Ich war sehr gespannt auf Marians Livestimme. Wird sie wohl laut und kräftig sein oder leise? Wie anders gegenüber den Plattenaufnahmen wird es klingen ? Dann blieb mir fast das Herz stehen und eine Gänsehaut überzog mir den Rücken, ich glaubte der Saal ist nicht groß genug und müsste zerplatzen, weil seine Stimme so kräftig den Raum füllte. Es war einfach überwältigend. Er sang die Songs, die viel später als „So long Celeste“ veröffentlicht wurden und eventuell noch andere (das ist schwer nachzuvollziehen, weil die Flut von Eindrücken an dem Abend kaum zu verarbeiten war). Der Sound klang wie ein Zwischenschritt in der Entwicklung von „The breathtaking blue“ und „Prostitute“. In dieser Zeit entstanden ja auch diese Songs. Mir gefielen die Liveversionen viel besser als später die Mixe von Kid und John. Ich möchte sogar behaupten Kid und John haben die Songs „versaut“. Ich bemerkte damals auch jemand, der die Show aufzeichnete. ich fragte Marion später, ob es möglich wäre an die Aufnahmen heranzukommen. Es handelte sich aber leider um Privataufnahmen, die nicht weiterzugeben waren. Schade! zumal sich das Konzert nur dieses eine Mal aufgeführt wurde.

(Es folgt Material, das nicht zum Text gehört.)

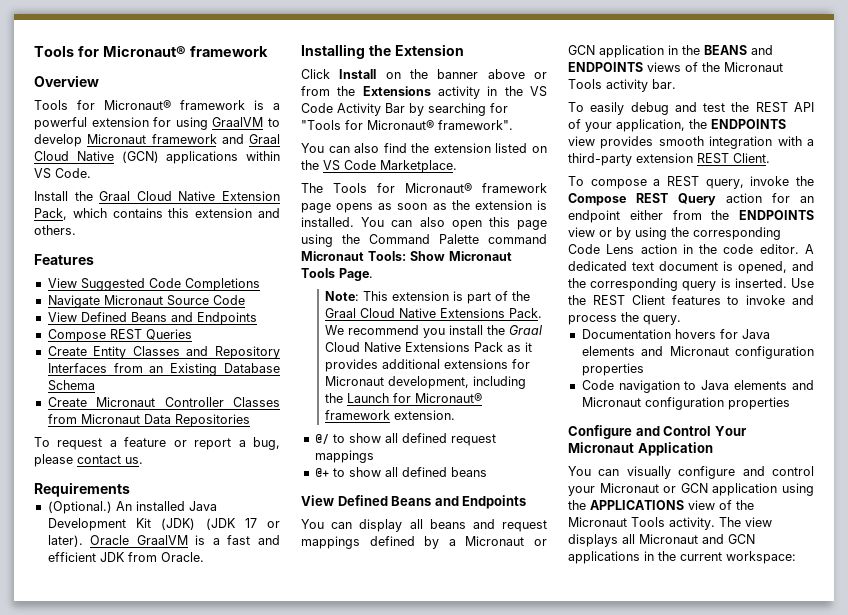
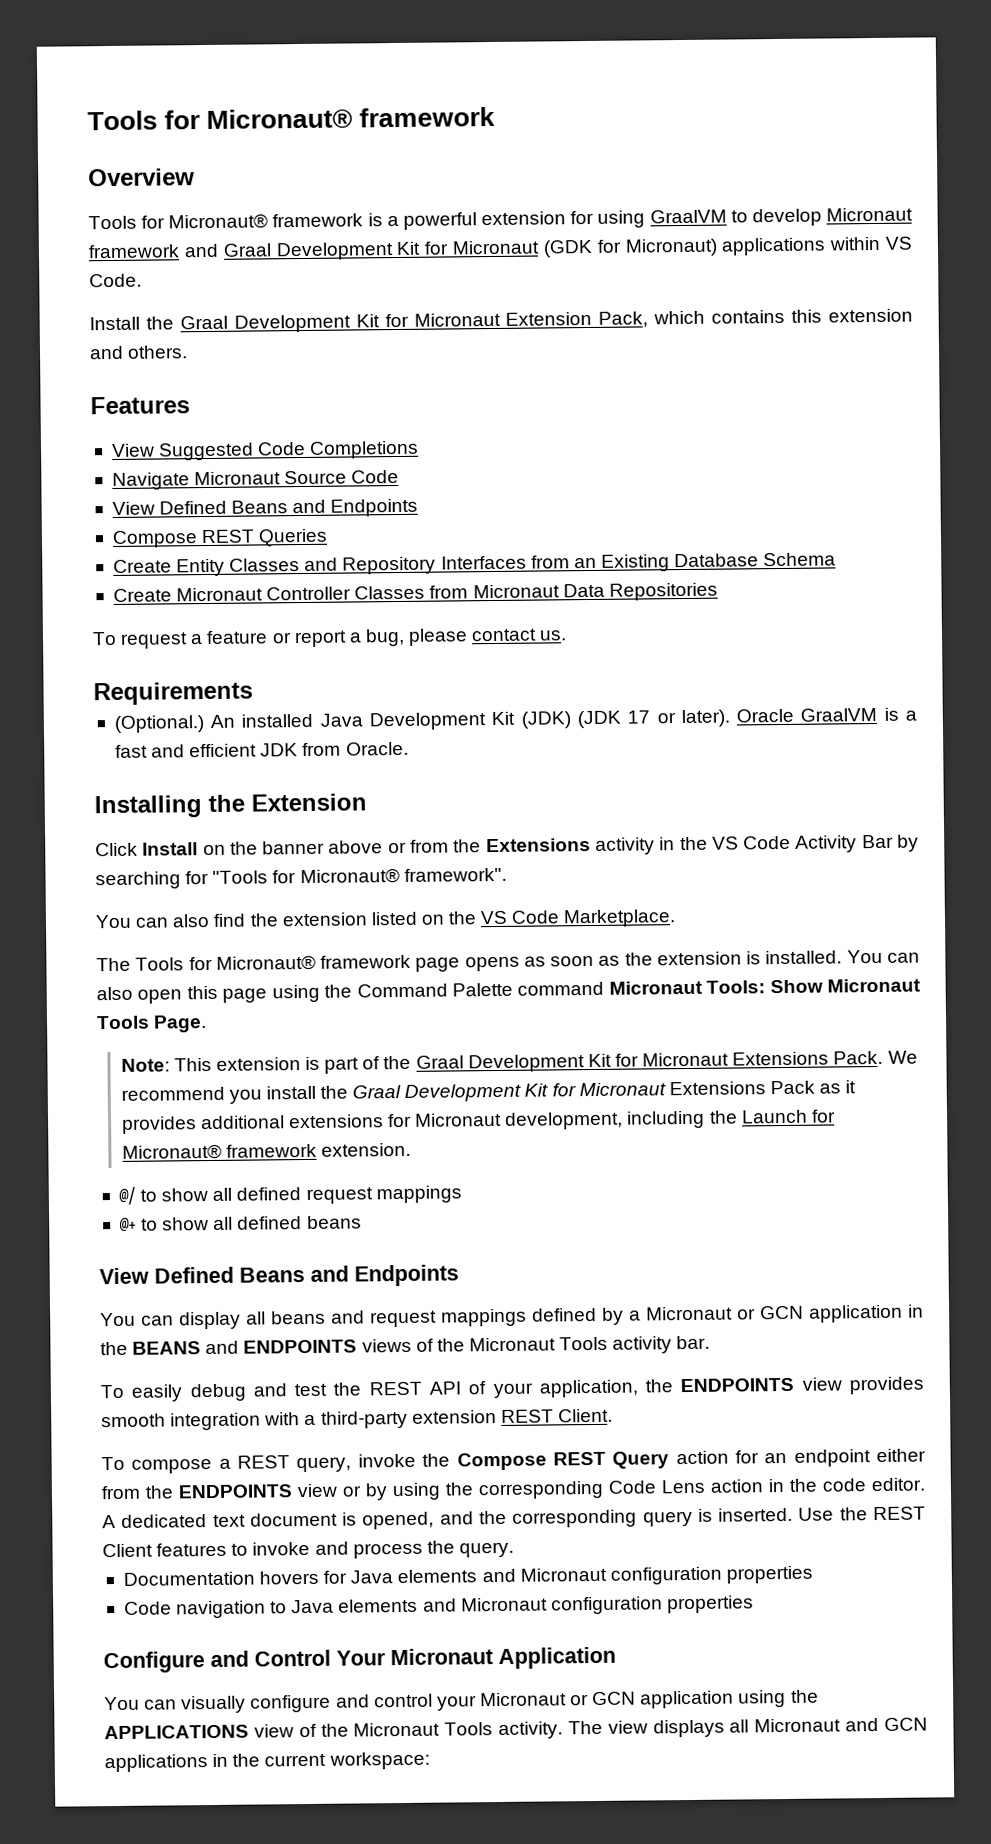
- Tools for Micronaut® framework is a powerful extension for using GraalVM to develop Micronaut framework and Graal Cloud Native (GCN) applications within VS Code.
+ Tools for Micronaut® framework is a powerful extension for using GraalVM to develop Micronaut framework and Graal Development Kit for Micronaut (GDK for Micronaut) applications within VS Code.
- Install the Graal Cloud Native Extension Pack, which contains this extension and others.
+ Install the Graal Development Kit for Micronaut Extension Pack, which contains this extension and others.
- Note: This extension is part of the Graal Cloud Native Extensions Pack.
+ Note: This extension is part of the Graal Development Kit for Micronaut Extensions Pack.
- We recommend you install the Graal Cloud Native Extensions Pack as it provides additional extensions for Micronaut development, including the Launch for Micronaut® framework extension.
+ We recommend you install the Graal Development Kit for Micronaut Extensions Pack as it provides additional extensions for Micronaut development, including the Launch for Micronaut® framework extension.

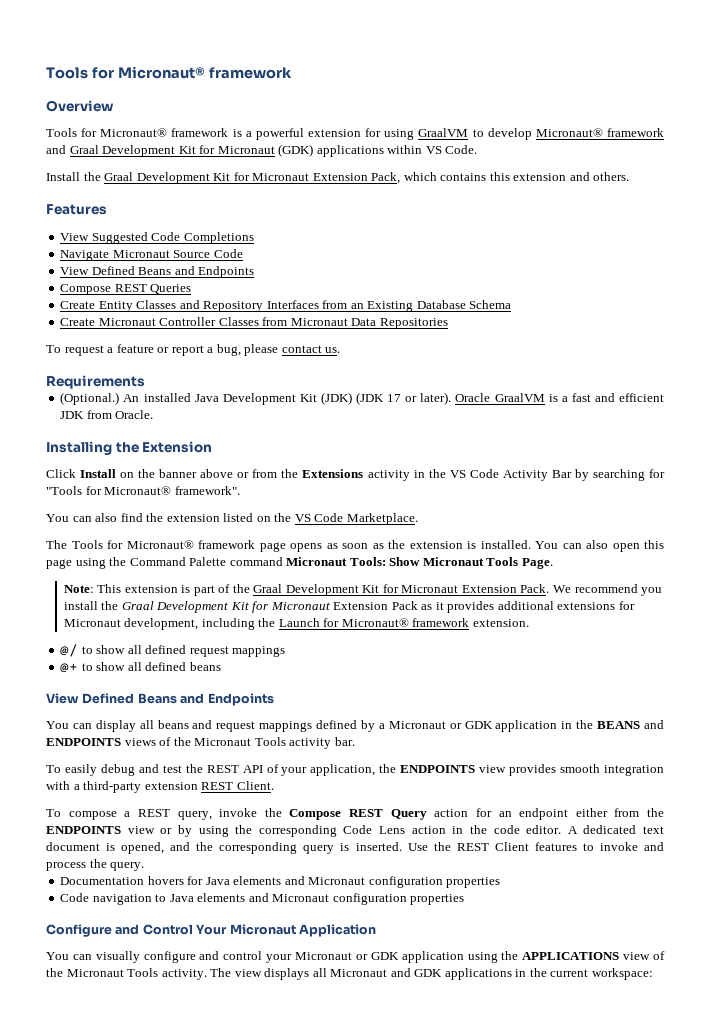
- Tools for Micronaut® framework is a powerful extension for using GraalVM to develop Micronaut framework and Graal Development Kit for Micronaut (GDK for Micronaut) applications within VS Code.
+ Tools for Micronaut® framework is a powerful extension for using GraalVM to develop Micronaut® framework and Graal Development Kit for Micronaut (GDK) applications within VS Code.
- Note: This extension is part of the Graal Development Kit for Micronaut Extensions Pack.
+ Note: This extension is part of the Graal Development Kit for Micronaut Extension Pack.
- We recommend you install the Graal Development Kit for Micronaut Extensions Pack as it provides additional extensions for Micronaut development, including the Launch for Micronaut® framework extension.
+ We recommend you install the Graal Development Kit for Micronaut Extension Pack as it provides additional extensions for Micronaut development, including the Launch for Micronaut® framework extension.
- You can display all beans and request mappings defined by a Micronaut or GCN application in the BEANS and ENDPOINTS views of the Micronaut Tools activity bar.
+ You can display all beans and request mappings defined by a Micronaut or GDK application in the BEANS and ENDPOINTS views of the Micronaut Tools activity bar.
- You can visually configure and control your Micronaut or GCN application using the APPLICATIONS view of the Micronaut Tools activity.
+ You can visually configure and control your Micronaut or GDK application using the APPLICATIONS view of the Micronaut Tools activity.
- The view displays all Micronaut and GCN applications in the current workspace:
+ The view displays all Micronaut and GDK applications in the current workspace:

Um sich die Atmosphäre noch besser vorstellen zu können, rufen wir uns die damalige politische Lage ins Gedächtnis zurück. Im Nahen Osten tobte der Golfkrieg und beherrschte unser aller Gedanken. Marian stellte das gesamte Konzert unter das Motto „Peace on earth“ und prangerte das unsinnige Töten  an. Einmal trat er im Totenkopf-T-Shirt auf die Bühne, was die Wirkung noch unterstrich. Mit dieser Atmosphäre traf er mitten in die alltäglichen Emotionen, die wohl die meisten zu dieser Zeit bewegten. Umso intensiver war mein Gefühl bei den aktuellen Konzerten, als wieder „Peace on earth“ das Konzertmotto war und zugleich machte es uns traurig, das es leider  immer noch so aktuell war. Wir haben zu allen Liedern ausgelassen getanzt, als ich plötzlich Ricky erkannte, der direkt neben mir stand. Vor Überraschung waren meine Glieder wie gelähmt. Ich bat ihn und Bernd später um eine kleine Message für unsere damals schon erscheinende Ivorycitycide. Ich erfuhr dabei auch, dass Ricky gerade vor zwei Tagen Vater eines Sohnes geworden war. Ich konnte mich auch mit Moses, Hansi und Julie unterhalten. Um zu Marian zu kommen, musste ich noch warten, denn der stand unter der Dusche. Außerdem musste ich Christian, der an dem Abend den Leibwächter spielte, überzeugen, dass er mich dann hinter die Bühne lässt. Wer also geduldig wartet, wird auch belohnt. Ich konnte eine halbe Stunde mit Marian reden. Auch er schrieb mir was für unsere Zeitung auf. Ich war danach noch so aufgekratzt, dass ich natürlich nur wenig schlafen konnte. Ich war schon so gespannt, die Songs auf CD zu erhalten...damals wusste ich noch nicht, dass ich darauf noch 18 Monate warten musste bis ich „So long Celeste“ in den Händen halten konnte.